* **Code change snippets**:

=== Begin Enclosure ===

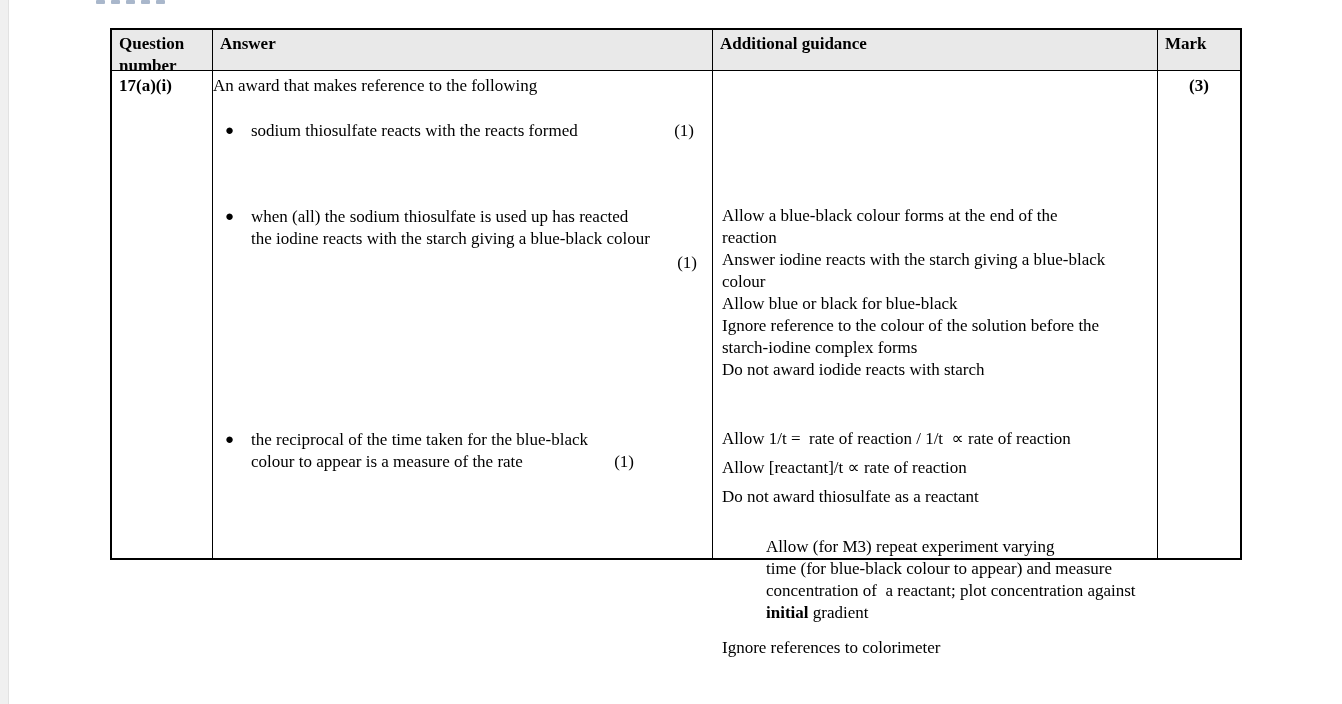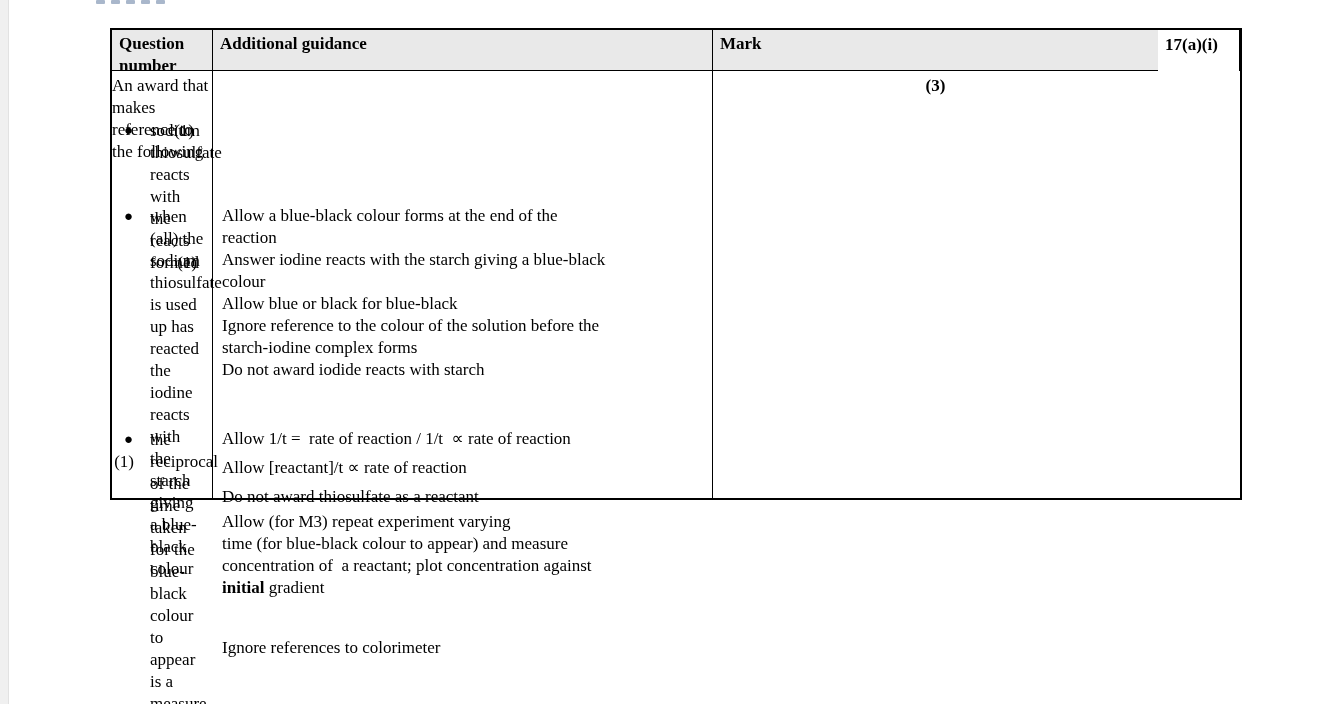--- a/index.html
+++ b/index.html
@@ -24,7 +24,7 @@
   }
   .mark-table {
     position: absolute; left: 110px; top: 28px;
-    width: 1132px; height: 472px;
+    width: 1132px; height: 532px;
     border: 2px solid #000;
     display: grid;
     grid-template-columns: 101px 500px 445px 82px;

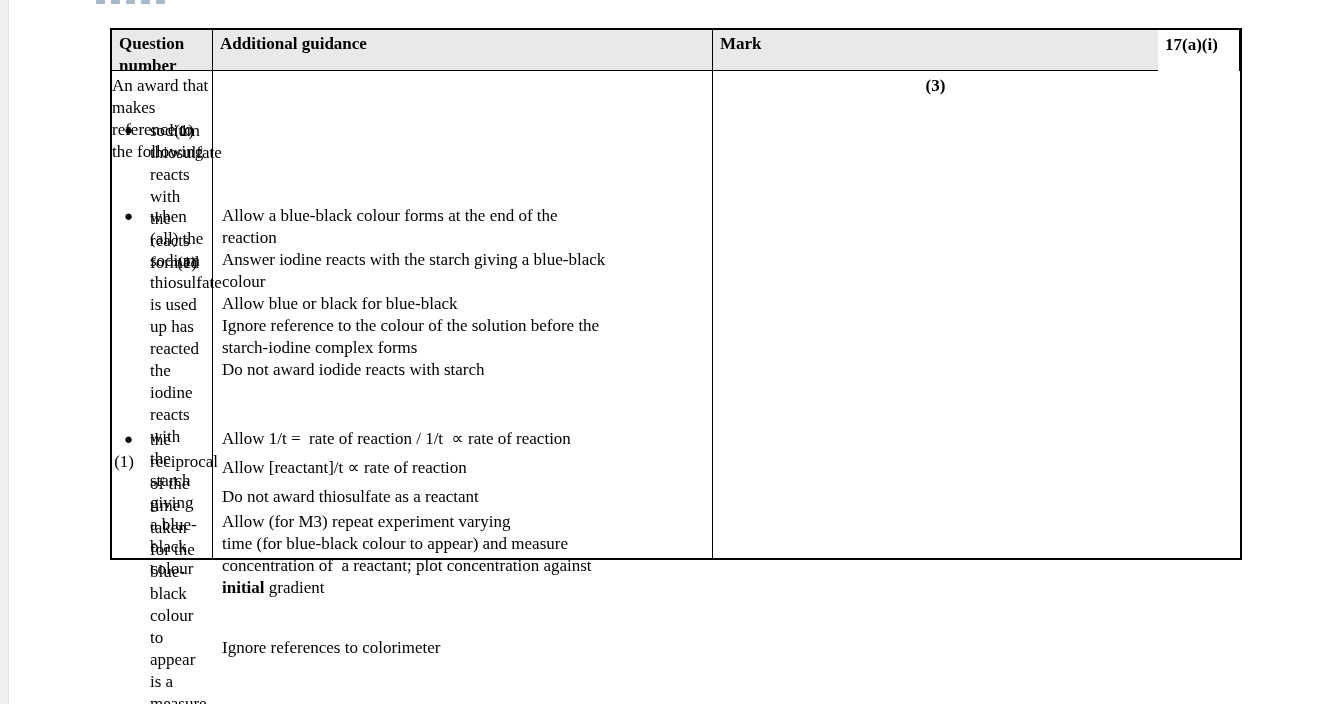--- a/index.html
+++ b/index.html
@@ -87,6 +87,9 @@
     <span>Question number</span>
   </div>
   <div class="cell th">
+    <span>Answer</span>
+  </div>
+  <div class="cell th">
     <span>Additional guidance</span>
   </div>
   <div class="cell th last-col">

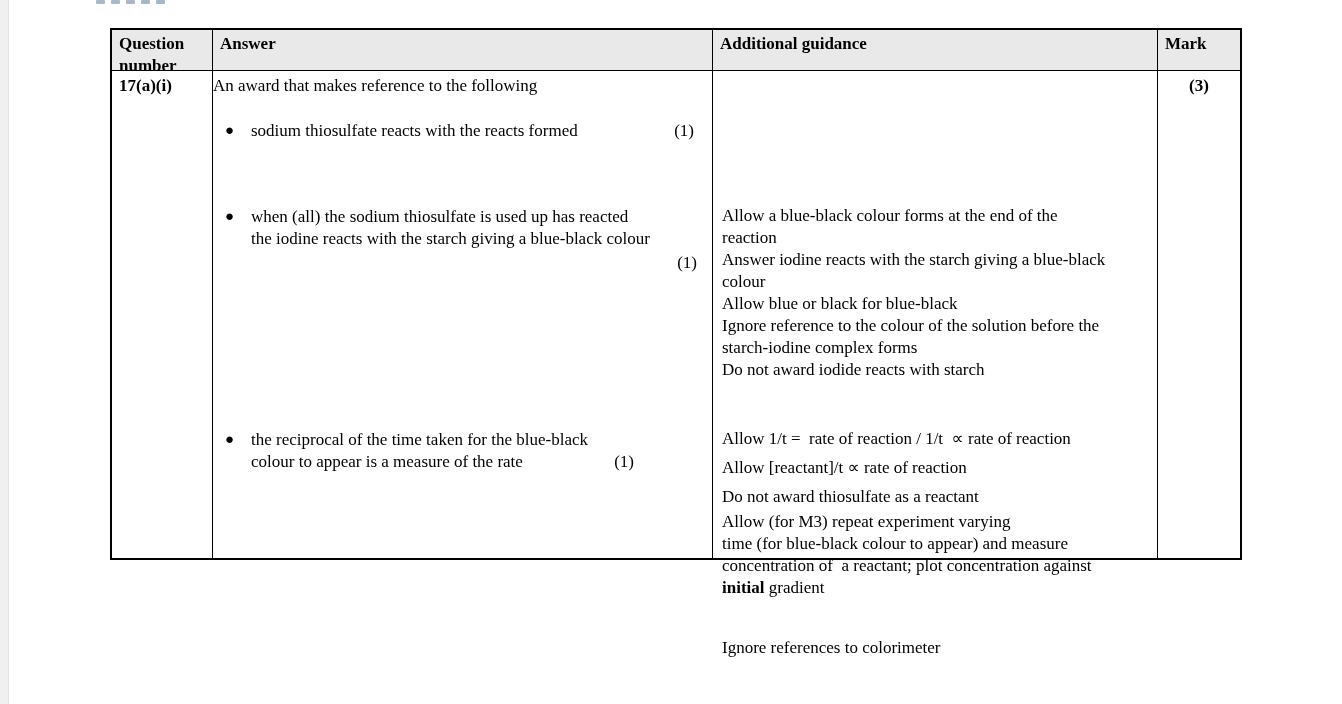--- a/index.html
+++ b/index.html
@@ -57,7 +57,7 @@
   .g1 { top: 48px; }
   .g2 { top: 134px; }
   .g3 { top: 357px; }
-  .g4 { top: 440px; }
+  .g4 { top: 465px; margin-left: 44px; }
   .g5 { top: 566px; }
   .line { white-space: pre-wrap; }
   .spaced .line { margin-bottom: 7px; }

=== End Enclosure ===

* **Work request**:
Make a copy of each line in the records above that has the word "grid".

* **Task answer**:
     display: grid;
     grid-template-columns: 101px 500px 445px 82px;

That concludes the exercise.